# Programming style

- Style applies to software!
- The goal is clarity above all else, though conciseness is also desirable.
- Very analogous to writing prose.
- Expect to iteratively edit/refine/improve as you would text.
- There are style guides (e.g., https://www.python.org/dev/peps/pep-0008/) but they tend to focus on syntax (how many spaces to indent, etc.), not on clarity, which is more difficult to prescribe.

## Documentation

- Document as you write your code.
    - There will never be a time in your life when you say, "I have nothing else to do, I think I'll go back and document some of my old work."
    - This ties directly into Jupyter's philosophy of documenting your research.
- Helpful hint: document first and foremost for yourself.  Don't think of documentation as a burden/duty to help others; think of it for its benefit to you.
- Expect to refine both code and documentation to achieve greater simplicity and concision.

## Naming

Use good variable names, yes, but here's a better, more nuanced principle:

> **The larger a variable's scope, the more descriptive a name it should have.**

Example:

In [1]:
my_list = [7, 19, -3]
accum = 0
for v in my_list:
    accum += v

If `v` is used only in this loop, a single-letter variable name is fine.  Calling it `value` or `the_current_value` will not really improve clarity.  But what if `v` were a global variable?

In [2]:
v = 37 # ??

The difference here is really one of scope.  A variable used only within a small section of code (a loop, a small block of code, a short function) gains meaning from the context it sits in, particularly if the code is following a well-known idiom.  Of course, if the meaning is not clear from the context, then a better/longer name is warranted regardless of the scope.

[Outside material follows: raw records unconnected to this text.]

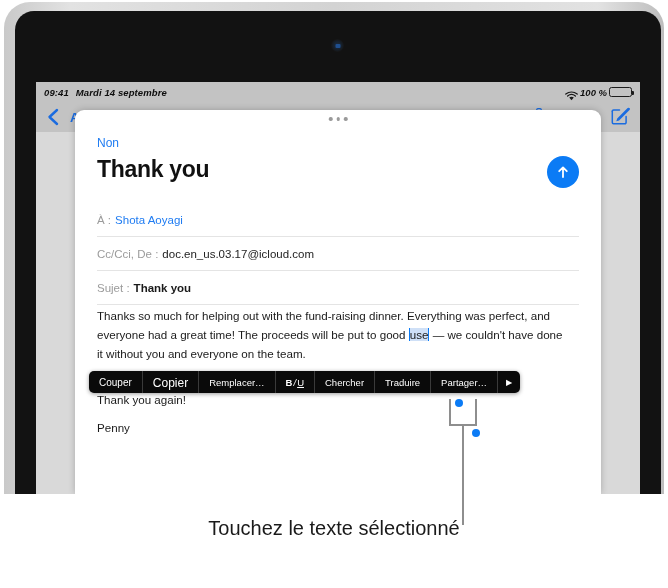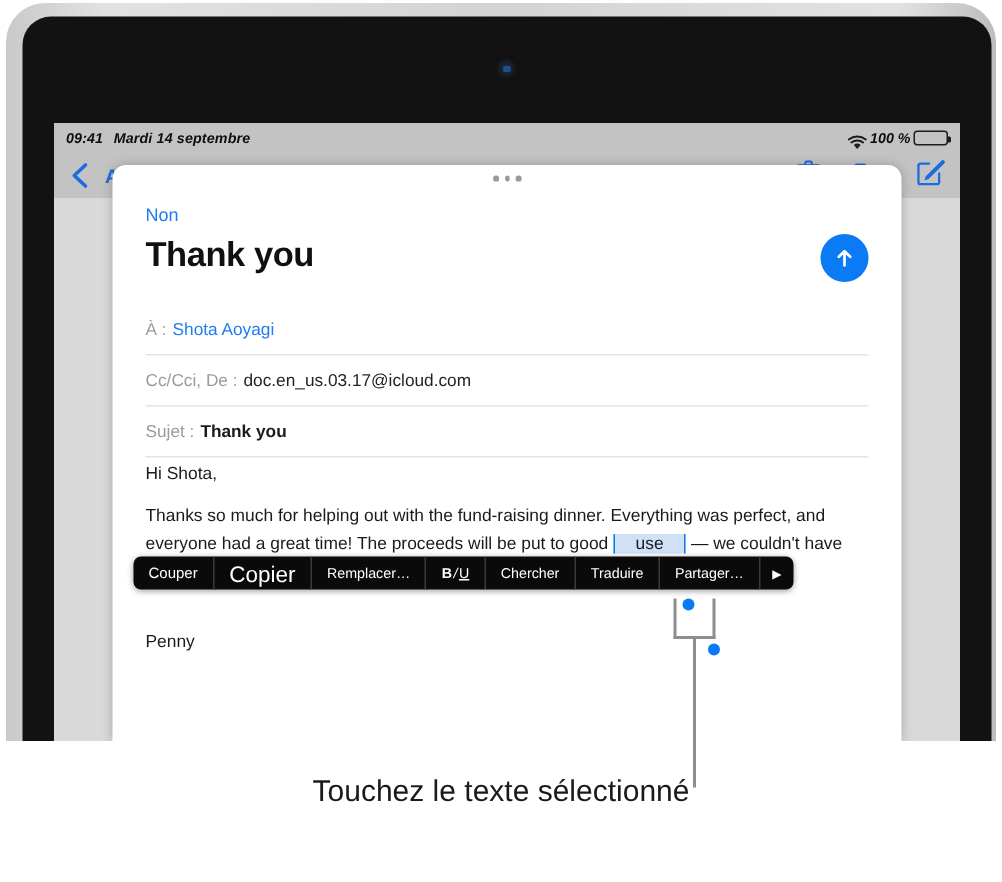--- a/index.html
+++ b/index.html
@@ -120,21 +120,21 @@
     position: absolute; left: 22px; top: 196px; width: 470px;
     font-size: 11.6px; line-height: 19px; color: #1a1a1a;
   }
   .body-text p { margin-bottom: 9px; }
   .body-p-sel { position: relative; }
 
   .sel-word {
     background: #cfe0f7;
     border-left: 1.6px solid #0b7bf5;
     border-right: 1.6px solid #0b7bf5;
-    padding: 0 14px;
+    padding: 0 0;
   }
   .sel-handle {
     position: absolute; width: 8px; height: 8px; border-radius: 50%;
     background: #0b7bf5;
   }
 
   
   .callout-bracket {
     position: absolute; left: 449px; top: 399px; width: 28px; height: 27px;
     border: 2px solid #8e8e8e; border-top: none;
@@ -247,37 +247,37 @@
           <span class="field-label">Cc/Cci, De :</span>
           <span class="field-value">doc.en_us.03.17@icloud.com</span>
         </div>
 
         <div class="field-row" style="top:161px;">
           <span class="field-label">Sujet :</span>
           <span class="field-value bold">Thank you</span>
         </div>
 
         <div class="body-text">
-          <p>Hi Shota,</p>
           <p class="body-p-sel"><span>Thanks so much for helping out with the fund-raising dinner. Everything was perfect, and everyone had a great time! The proceeds will be put to good </span><span class="sel-word">use</span><span> — we couldn't have done it without you and everyone on the team.</span></p>
           <p style="height:9px"></p>
+          <p>Thank you again!</p>
           <p>Penny</p>
         </div>
       </div>
 
       <div class="sel-handle" style="left:419px; top:317px;"></div>
       <div class="sel-handle" style="left:436px; top:347px;"></div>
 
       <div id="ctx-menu" style="position:absolute; left:53px; top:289px; height:22px; background:#0a0a0a;
                   border-radius:5px; display:flex; align-items:stretch; overflow:hidden;
                   box-shadow:0 1px 4px rgba(0,0,0,.4);">
           <div style="display: flex; align-items: center; justify-content: center; padding: 0px 10px; color: rgb(255, 255, 255); font-size: 10px; white-space: nowrap; cursor: pointer;">
             <span>Couper</span>
           </div>
-          <div style="display: flex; align-items: center; justify-content: flex-start; padding: 12px 10px; color: rgb(255, 255, 255); font-size: 15px; white-space: nowrap; cursor: pointer; border-left: 1px solid rgb(58, 58, 58);">
+          <div style="display: flex; align-items: center; justify-content: flex-start; padding: 12px 10px; color: rgb(255, 255, 255); font-size: 12px; white-space: nowrap; cursor: pointer; border-left: 1px solid rgb(58, 58, 58);">
             <span>Copier</span>
           </div>
           <div style="display: flex; align-items: center; justify-content: center; padding: 0px 10px; color: rgb(255, 255, 255); font-size: 9.5px; white-space: nowrap; cursor: pointer; border-left: 1px solid rgb(58, 58, 58);">
             <span>Remplacer…</span>
           </div>
           <div style="display: flex; align-items: center; justify-content: center; padding: 0px 10px; color: rgb(255, 255, 255); font-size: 9.5px; white-space: nowrap; cursor: pointer; border-left: 1px solid rgb(58, 58, 58);">
             <span style="font-weight:bold">B</span>
             <span style="font-style:italic;margin:0 1px">/</span>
             <span style="text-decoration:underline">U</span>
           </div>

Functions have large scope, since they can be called from anywhere, hence they should have descriptive names.  Consider if not:

In [3]:
def xa(xb, xc, xd):
    xe = str(xb) + "/" + str(xc) + "/" + str(xd)
    print(xe)

A meaningful name really helps:

In [4]:
def print_date(xb, xc, xd):
    xe = str(xb) + "/" + str(xc) + "/" + str(xd)
    print(xe)

But that's not enough.  The arguments (the function's "signature") are integral to understanding the function.  Further, the signature, and documentation generally, describes not just what the code *does* but what *it's supposed to do*.  Without understanding the function's *intention*, how can we gauge its correctness?

In [5]:
def print_date(year, month, day):
    joined = str(year) + "/" + str(month) + "/" + str(day)
    print(joined)

The scope of `joined` is small.  A single-letter variable would not really diminish clarity here.

In [6]:
def print_date(year, month, day):
    s = str(year) + "/" + str(month) + "/" + str(day)
    print(s)

In an editing pass, we might notice that `s` serves little purpose.

In [7]:
def print_date(year, month, day):
    print(str(year) + "/" + str(month) + "/" + str(day))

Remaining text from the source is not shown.